The US economy added jobs at anemic rate last month, spurring a new round of partisan sniping over who is to blame for the nation’s economic woes as the presidential campaign enters its final stretch.

US employers added just 96,000 jobs in August, significantly less than the 140,000 gained in July, the Labor Department reported Friday. The unemployment rate fell to 8.1 percent, from 8.3 percent in July, but that was largely the result of people abandoning job searches because they felt their prospects were too bleak. Only those who actively seek work are counted in unemployment figures.

Economists portrayed the job gains as disappointing, but said they were consistent with the slow, erratic recovery that has been underway for more than three years, following the worst economic downturn since the Great Depression.


“The numbers aren’t great, and they’re not terrible,” said Jim O’Sullivan, chief US economist at High Frequency Economics, a forecasting firm in Valhalla, N.Y. “At the end of the day, it’s not too much of a game-changer.”

The report, one of three left before the November election, comes on the heels of the Democratic National Convention and renewed promises by President Obama to find ways to boost job creation. Republicans seized on the jobs report as evidence of the president’s failure to deliver on earlier promises to fix a broken economy.

“If last night was the party, this morning is the hangover,” GOP presidential nominee Mitt Romney said in a statement. “After 43 straight months of unemployment above 8 percent, it is clear that President Obama just hasn’t lived up to his promises and his policies haven’t worked.”
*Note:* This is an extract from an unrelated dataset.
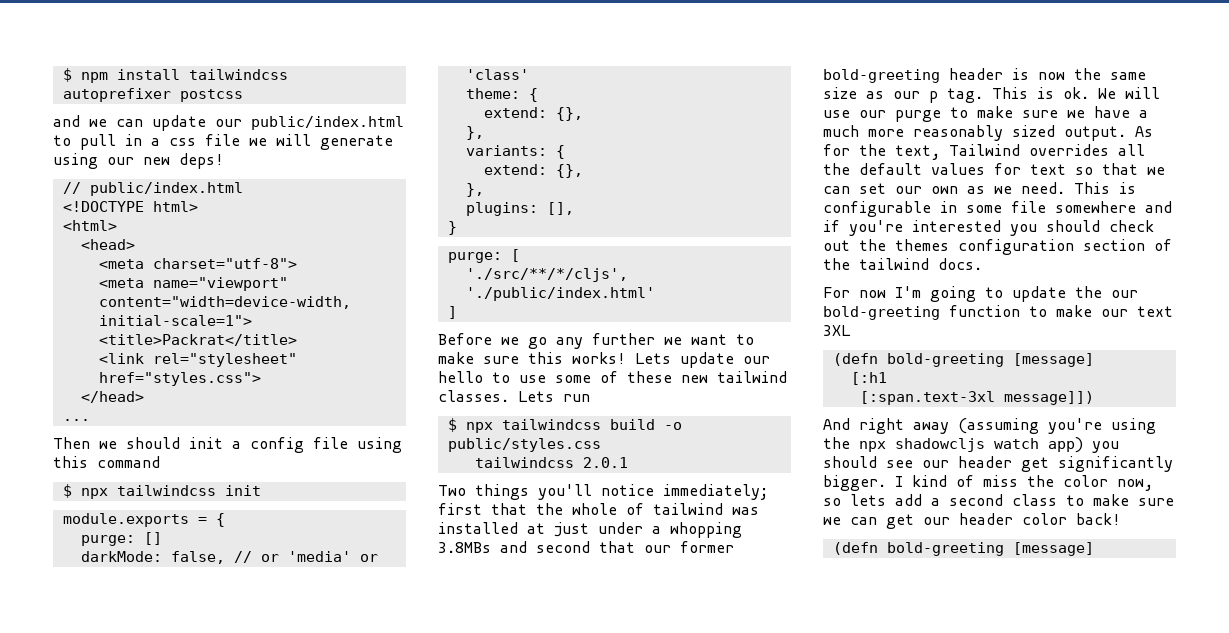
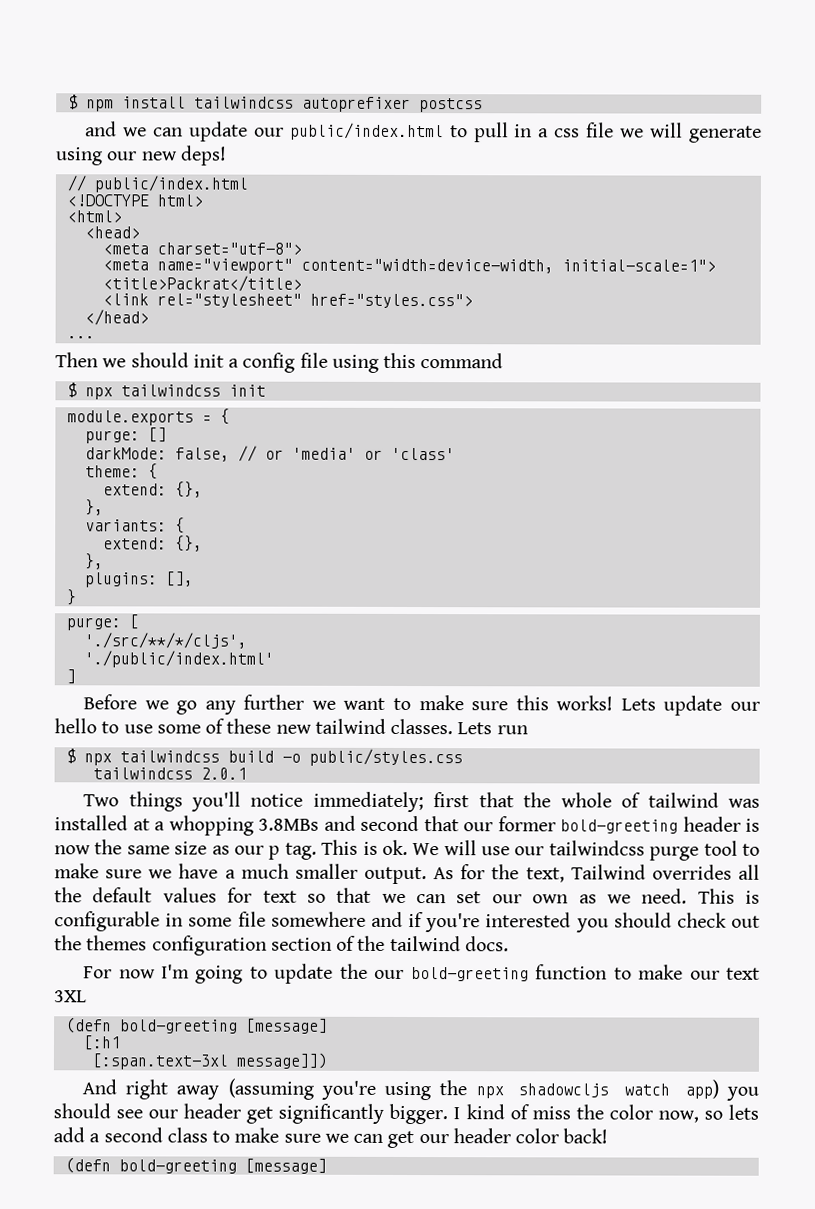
[554,522,643,537] just under -> (150, 824) none
[895,110,941,122] purge -> [548,840,738,861] tailwindcss purge tool
[868,125,1055,141] more reasonably sized -> [294,863,358,879] smaller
But Secretary of Labor Hilda L. Solis issued a reminder that when the president was elected, the economy was in “free fall, credit markets were frozen, and our nation was bleeding hundreds of thousands of jobs a month.”


“An economic crisis that was decades in the making will not be solved overnight,” she said in a statement, “but our recovery remains on a stable trajectory of positive job growth,”

A Sept. 2 poll of 1,000 likely voters for The Hill, a newspaper in Washington, showed that a majority, 52 percent, believed the country is worse off today than it was four years ago and that President Obama does not deserve reelection. Fifty-four percent said Obama does not deserve reelection based solely on his job performance, according to the poll, which had margin of error of plus or minus 3 percentage points.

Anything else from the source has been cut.